Cornerstones of weight loss and health
The key to achieving your weight loss and health goals include; controlling inflammation, improving gut flora, adopting a low carb/high healthy fat diet, adopting intermittent fasting and avoiding the pitfalls of dieting.

Chronic inflammation is a constant immune response the body finds itself in when confronted by foreign invaders and these include certain foods like gluten grains, certain dairy (if lactose or casein intolerant), refined vegetable oils, processed foods; also sleep deprivation, elevated stress, excess alcohol, infections, toxins, lack of exercise and medications can all contribute to this chronic state of inflammation.

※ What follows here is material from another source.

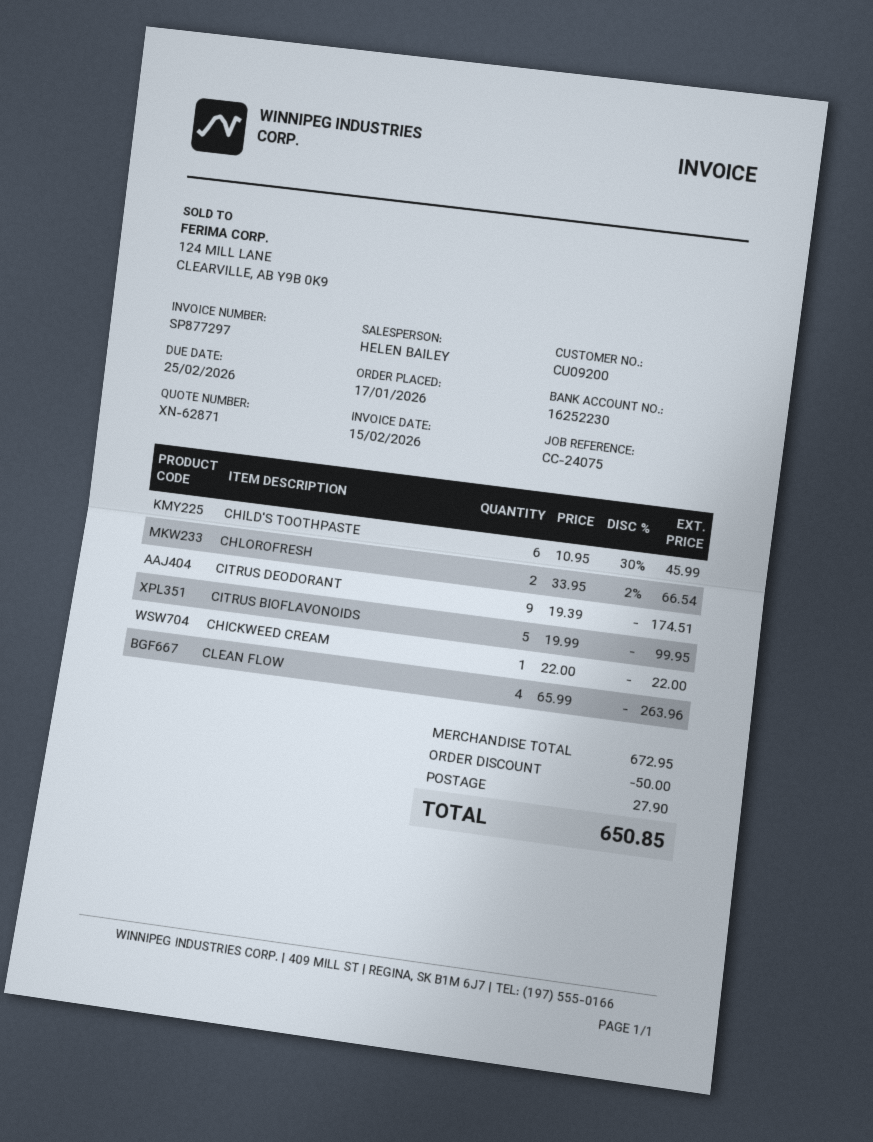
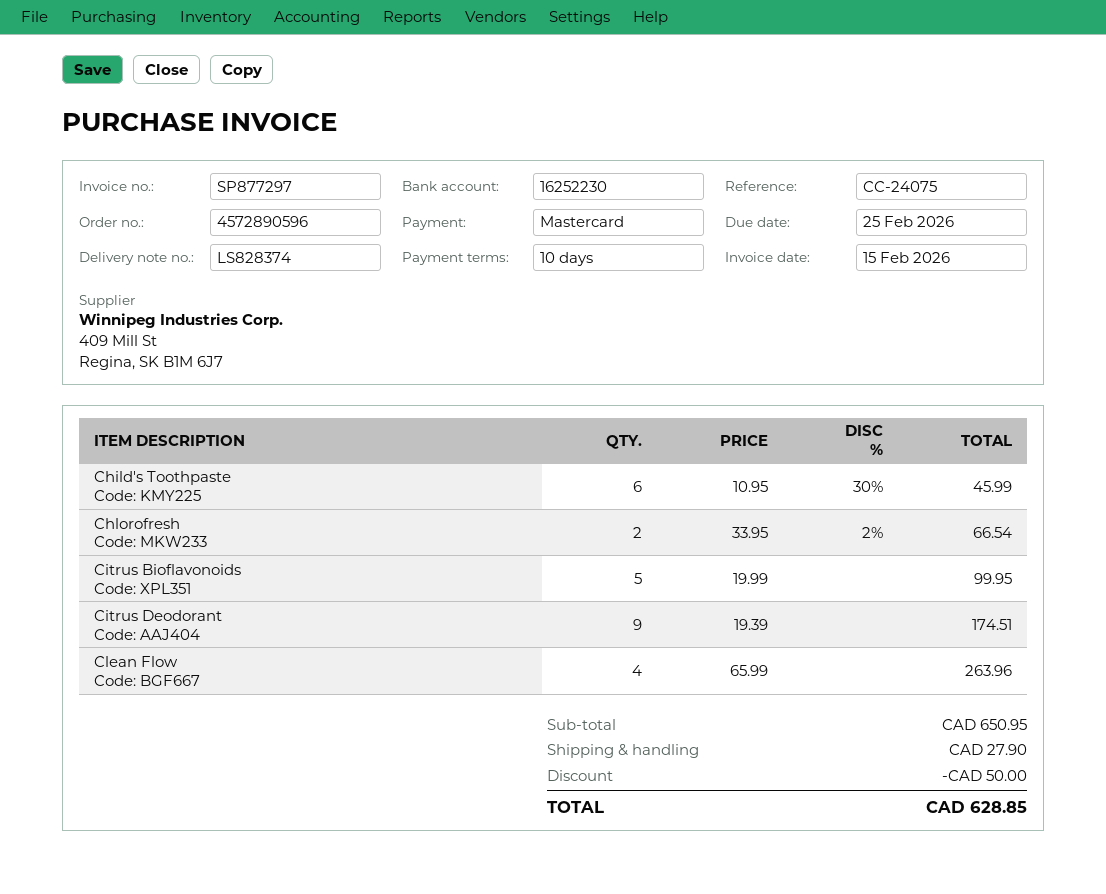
CHICKWEED CREAM: 1 x 22.00 = 22.00 -> none
subtotal: 672.95 -> 650.95
total: 650.85 -> 628.85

If you are obese or overweight, you will have chronic inflammation by default, resulting in insulin resistance and leptin resistance (via inflammation of the hypothalamus in the brain); insulin is a hormone that regulates blood sugar and can lead to weight gain when elevated in the blood and leptin is a hormone that regulates appetite and metabolism.

What is the other problem with this state? Damaged gut flora , which are inextricably linked to inflammation in that they both have similar triggers and can both be a cause and result of each other.

Gut health
As alluded to above, gut flora and inflammation are inextricably linked. Fix one and the other becomes fixed by default since they have similar triggers as listed above.

It was the father of medicine, Hippocrates who wisely stated over 2,000 years ago that “All disease begins in the gut”.

Poor gut health, where the ratio of good bacteria to bad bacteria is unfavourable, increases appetite and causes insulin resistance. ; leptin resistance also results via inflammation of the hypothalamus. Insulin and leptin resistance unfortunately promote weight gain; insulin is not called “The fat storage hormone” for nothing.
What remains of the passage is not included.